A total of 40 university students (16 male and 24 female) were recruited in the Sensory Evaluation Laboratory, Universitas Bakrie, Jakarta. The sensory evaluation follows the norm of ISO 13299: 2016 Sensory-methodology-general guidance for establishing a sensory profile. ⁴⁶ sample was cooked in a rice cooker with a rice-to-water ratio of 1:2.5 for 45 minutes. A ratio scale was prepared to measure panellist response by using a scale line, 0 cm indicates extreme dislike and the 10 cm indicates extreme-like. Panellist evaluates attribute of aroma, taste, colour, texture as well as the overall liking. Discriminant analyses were used to predict to which group an observation would belong. Data were presented by using a Principle Component Analysis (PCA) to describe the characteristics of the subjects’ responses.

Statistical Analysis

One-way statistical of ANOVA (SPSS 16.0, SPSS Inc., Chicago, IL, USA). Significant different at p < 0.05. The XLStat Sensory performed the Principle Component Analysis (PCA).

Results and Discussion

Degree of milling (DOM)

The increase in the milling time (0 s, 30 s, 60 s, 90 s, 120 s) corresponded to increasing average DOM values at 0, 9.73, 13.08, 18.05 and 26.19% respectively (Fig. 2). According to the Indonesian rice standard SNI 2015 6128, the best quality of rice required 100% DOM. The higher of DOM resulted in higher sensory acceptance and implied higher market value.¹³ Furthermore, the study on rice’s DOM was related to cultivar. ⁴⁷ However, the relationship between nutritional and sensory properties and the DOM was not investigated in their study.

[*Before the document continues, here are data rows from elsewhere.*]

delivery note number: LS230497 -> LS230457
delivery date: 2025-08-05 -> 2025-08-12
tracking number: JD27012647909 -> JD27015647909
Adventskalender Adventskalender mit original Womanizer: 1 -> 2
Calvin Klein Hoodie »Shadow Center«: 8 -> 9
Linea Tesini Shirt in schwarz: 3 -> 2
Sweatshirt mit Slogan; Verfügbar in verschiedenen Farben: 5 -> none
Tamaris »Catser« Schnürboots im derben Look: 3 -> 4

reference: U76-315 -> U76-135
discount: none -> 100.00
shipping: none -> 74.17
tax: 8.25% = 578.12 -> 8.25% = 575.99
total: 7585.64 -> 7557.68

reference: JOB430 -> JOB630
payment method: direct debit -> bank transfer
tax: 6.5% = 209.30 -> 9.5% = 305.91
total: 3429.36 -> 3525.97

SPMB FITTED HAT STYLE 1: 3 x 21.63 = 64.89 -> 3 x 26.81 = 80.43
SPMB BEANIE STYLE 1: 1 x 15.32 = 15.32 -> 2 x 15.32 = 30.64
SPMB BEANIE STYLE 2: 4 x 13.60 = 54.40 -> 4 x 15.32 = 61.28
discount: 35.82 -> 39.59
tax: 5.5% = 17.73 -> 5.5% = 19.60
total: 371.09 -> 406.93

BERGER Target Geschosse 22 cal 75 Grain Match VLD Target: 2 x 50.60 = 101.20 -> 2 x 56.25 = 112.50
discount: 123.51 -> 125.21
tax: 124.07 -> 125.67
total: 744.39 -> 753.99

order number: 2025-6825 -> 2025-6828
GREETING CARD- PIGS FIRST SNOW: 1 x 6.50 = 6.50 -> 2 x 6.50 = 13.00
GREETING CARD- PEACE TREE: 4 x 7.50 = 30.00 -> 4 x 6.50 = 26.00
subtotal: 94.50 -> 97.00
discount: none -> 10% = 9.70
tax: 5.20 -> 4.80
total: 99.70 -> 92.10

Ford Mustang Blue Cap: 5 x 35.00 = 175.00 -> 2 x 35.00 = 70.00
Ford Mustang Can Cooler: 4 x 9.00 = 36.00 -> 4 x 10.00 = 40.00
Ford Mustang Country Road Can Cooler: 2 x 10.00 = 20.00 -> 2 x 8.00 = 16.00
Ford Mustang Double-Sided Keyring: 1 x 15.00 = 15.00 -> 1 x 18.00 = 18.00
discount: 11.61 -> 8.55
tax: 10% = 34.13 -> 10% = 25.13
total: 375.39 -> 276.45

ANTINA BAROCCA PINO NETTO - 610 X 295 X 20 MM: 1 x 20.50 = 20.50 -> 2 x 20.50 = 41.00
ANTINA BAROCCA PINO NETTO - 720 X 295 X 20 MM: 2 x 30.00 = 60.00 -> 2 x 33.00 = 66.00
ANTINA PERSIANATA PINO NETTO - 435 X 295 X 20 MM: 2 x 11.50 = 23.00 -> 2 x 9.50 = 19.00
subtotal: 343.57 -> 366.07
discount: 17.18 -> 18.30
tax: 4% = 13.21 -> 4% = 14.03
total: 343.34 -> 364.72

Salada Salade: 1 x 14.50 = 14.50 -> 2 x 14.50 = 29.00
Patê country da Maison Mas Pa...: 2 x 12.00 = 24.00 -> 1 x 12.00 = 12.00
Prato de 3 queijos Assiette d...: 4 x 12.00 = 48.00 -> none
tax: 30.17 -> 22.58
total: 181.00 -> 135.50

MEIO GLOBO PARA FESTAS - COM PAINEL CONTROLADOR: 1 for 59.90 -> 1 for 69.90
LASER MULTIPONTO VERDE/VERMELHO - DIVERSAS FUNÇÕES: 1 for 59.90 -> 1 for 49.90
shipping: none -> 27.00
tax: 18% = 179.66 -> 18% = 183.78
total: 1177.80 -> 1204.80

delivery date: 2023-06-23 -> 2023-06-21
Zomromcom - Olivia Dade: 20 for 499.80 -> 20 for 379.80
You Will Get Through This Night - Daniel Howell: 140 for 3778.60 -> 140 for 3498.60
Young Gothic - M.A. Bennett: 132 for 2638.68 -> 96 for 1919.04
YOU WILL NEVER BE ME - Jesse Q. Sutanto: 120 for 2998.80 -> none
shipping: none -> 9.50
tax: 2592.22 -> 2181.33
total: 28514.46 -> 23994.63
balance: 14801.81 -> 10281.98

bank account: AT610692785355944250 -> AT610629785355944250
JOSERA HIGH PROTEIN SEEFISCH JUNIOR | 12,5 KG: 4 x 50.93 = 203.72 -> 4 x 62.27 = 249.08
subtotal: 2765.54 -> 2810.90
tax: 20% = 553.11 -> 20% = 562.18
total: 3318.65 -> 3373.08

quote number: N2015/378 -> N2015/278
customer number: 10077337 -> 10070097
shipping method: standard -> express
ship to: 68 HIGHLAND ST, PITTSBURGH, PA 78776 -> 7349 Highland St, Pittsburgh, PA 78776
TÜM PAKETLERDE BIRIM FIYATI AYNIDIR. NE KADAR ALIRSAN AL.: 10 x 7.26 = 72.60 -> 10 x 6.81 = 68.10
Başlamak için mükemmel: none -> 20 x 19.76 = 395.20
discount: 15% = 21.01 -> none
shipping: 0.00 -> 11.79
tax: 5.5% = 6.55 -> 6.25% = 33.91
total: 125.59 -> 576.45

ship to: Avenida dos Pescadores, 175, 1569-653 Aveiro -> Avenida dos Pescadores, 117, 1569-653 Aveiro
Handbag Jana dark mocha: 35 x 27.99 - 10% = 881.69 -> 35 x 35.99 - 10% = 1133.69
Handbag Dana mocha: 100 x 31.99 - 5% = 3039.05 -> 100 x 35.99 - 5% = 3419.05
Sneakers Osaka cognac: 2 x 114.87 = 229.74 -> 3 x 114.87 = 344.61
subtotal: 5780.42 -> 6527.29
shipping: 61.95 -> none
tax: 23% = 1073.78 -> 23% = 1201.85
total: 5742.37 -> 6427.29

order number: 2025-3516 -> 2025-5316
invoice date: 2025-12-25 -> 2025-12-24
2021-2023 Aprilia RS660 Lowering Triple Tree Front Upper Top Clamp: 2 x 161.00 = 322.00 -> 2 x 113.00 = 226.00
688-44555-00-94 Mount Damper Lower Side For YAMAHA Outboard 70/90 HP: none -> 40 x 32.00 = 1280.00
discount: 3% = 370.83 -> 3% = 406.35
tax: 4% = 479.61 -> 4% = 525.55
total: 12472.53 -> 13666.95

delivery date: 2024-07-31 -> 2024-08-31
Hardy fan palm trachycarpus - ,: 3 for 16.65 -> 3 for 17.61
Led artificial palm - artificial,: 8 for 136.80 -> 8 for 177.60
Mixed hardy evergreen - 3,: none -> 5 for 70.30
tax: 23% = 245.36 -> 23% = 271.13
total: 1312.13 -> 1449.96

Figure 2: Relationship between the degree of milling (DOM (%) and the duration of milling (s)  Click here to View figure

Milling is the step in the processing of rice, where husk and bran are removed. According to the Indonesian rice standard 2015 (SNI 6128:2015), premium rice should meet the requirement of 100% polishing, or it should be equivalent to 54.47% degrees of whiteness (for long grain) and 61.07% degrees of whiteness (for short grain). After the harvest, paddy rice undergoes the milling process. In this process, pre-cleaner, de-stoner, rubber rolls husker, paddy separator, polishing (abrasive whitening, friction whitening, mist polishing), grading and packaging is performed. During the polishing, rice is separated into rice bran and brewer rice. Polished rice in the milling processing aims to remove the caryopsis, mainly the aleuronic, but minimize the break/damage to grain. In the effect of milling, processing whole kernels at 55%, broken kernels at 15%, and rice bran and polished rice at 10% and hulls at 20% is obtained.⁴⁸

The relation between milling time and moisture content

Moisture content indicates the rice grain quality. Rice grains under 14% (d.b.) could prevent spoilage during storage. According to the Indonesian rice standard SNI 6128: 2015, premium rice should not have more than 14% (db) moisture content. In this study, the moisture content of rice ranged from 12.03 to 12.30 %.(db); and no relationship between increasing milling time and moisture content. A previous study stated that brown rice could be stashed away for 3–6 months at room temperature (23–34 °C) in the quality relatively constant if the grain is 14% moisture content.^{49, 50} and in modified atmospheres packaging as well as vacuum packaging showed a slow decline in the quality.^{51, 52}

Milling time versus the degree of whiteness

There was a change in the rate constant (slope) during the milling process.¹³ As the degrees of whiteness increases, the DOM also increases, from 27.63% to 51.62% as seen in Table 1. These trends confirmed those of previous studies. ^{13, 53, 54} According to the Indonesian rice standard 2015 (SNI 6128:2015), a degree of whiteness of 51.48% for the short grain is equal to 95% DOM.^.55

The relation between milling time and TPC

TPC significantly decreases with the increase in milling time (p < 0.05) from 295.41±6.99 GAE/100gDW to 32.01±1.79 GAE/100gDW, as seen in Table 1. The decrease in the TPC between 0 s to 30 s of milling time was two times greater compared to 60 s to120 s. The study confirmed the result of other studies that reported a decrease in TPC due to increased milling time. ⁴⁴ Previous studies revealed that the relationship between nutrient loss and the DOM shows that the loss of lipids, proteins, vitamins and minerals enhanced significantly as the DOM increased. ^{11, 12, 13, 56}

Whole brown rice can be potential as a source of active compounds that are beneficial for micronutrient deficiency. ^{57 58} The brown rice consumption is potentially preventing chronic diseases. ^{59, 60} The increasing the milling time has significantly lowered the phenolics content in brown organic rice.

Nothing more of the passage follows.